◆ Available data

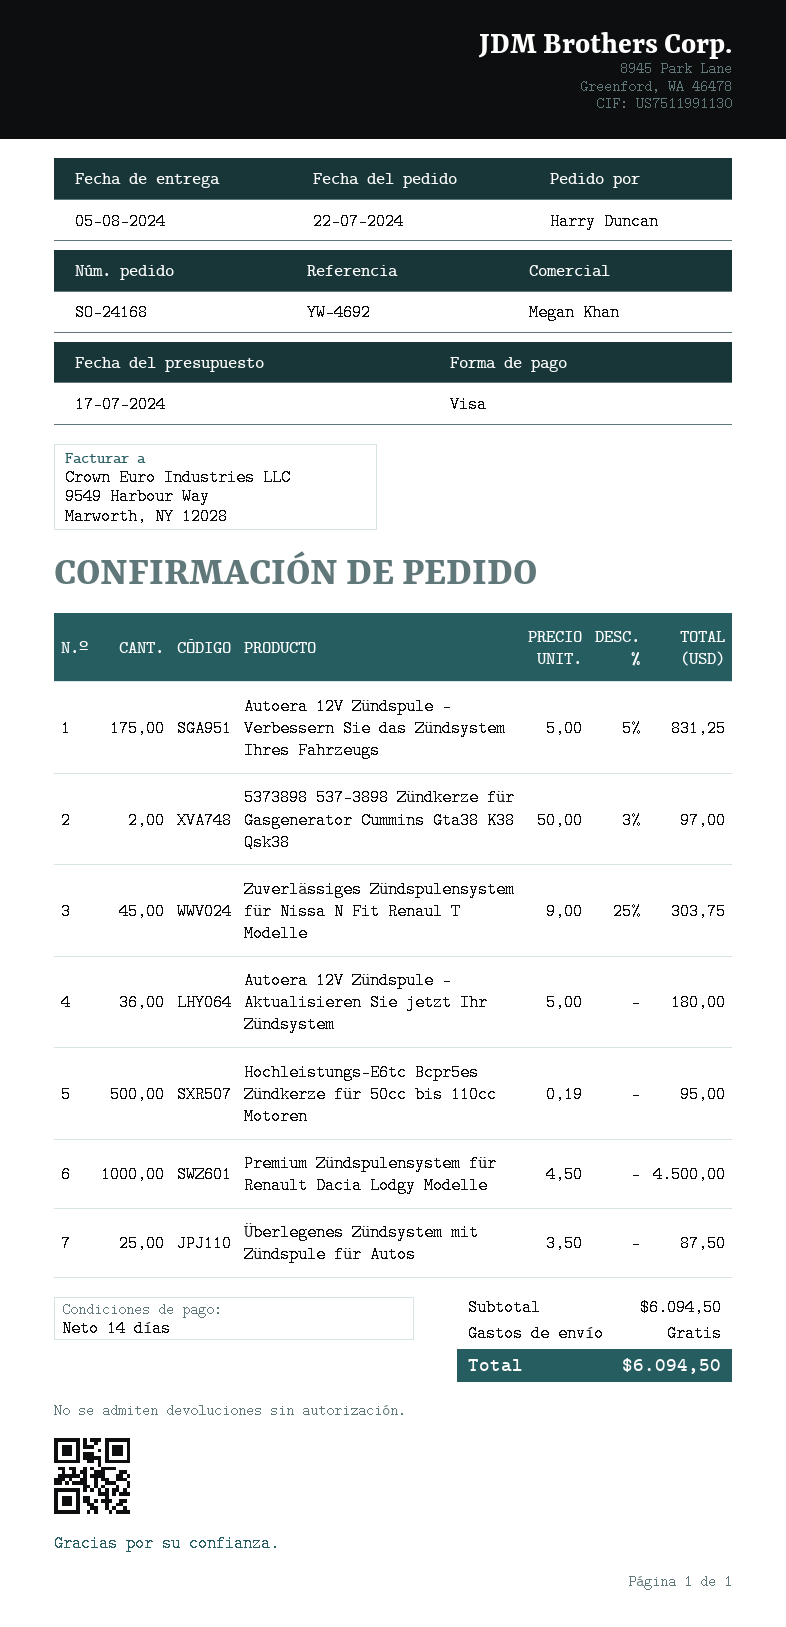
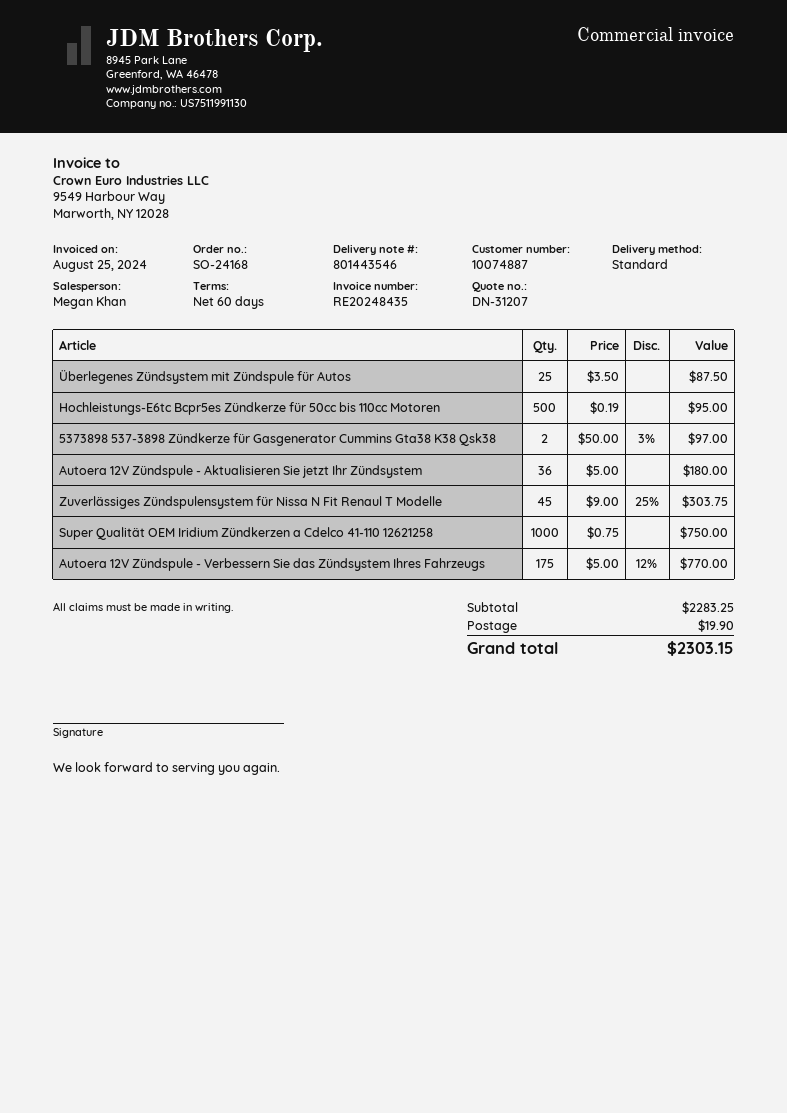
payment terms: 14 days -> 60 days
Autoera 12V Zündspule - Verbessern Sie das Zündsystem Ihres Fahrzeugs: 175 x 5.00 - 5% = 831.25 -> 175 x 5.00 - 12% = 770.00
Premium Zündspulensystem für Renault Dacia Lodgy Modelle: 1000 x 4.50 = 4500.00 -> none
Super Qualität OEM Iridium Zündkerzen a Cdelco 41-110 12621258: none -> 1000 x 0.75 = 750.00
subtotal: 6094.50 -> 2283.25
shipping: 0.00 -> 19.90
total: 6094.50 -> 2303.15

◆ The task
How many lines in the records contain the word "none"? Reply with that number only.

◆ Final answer
2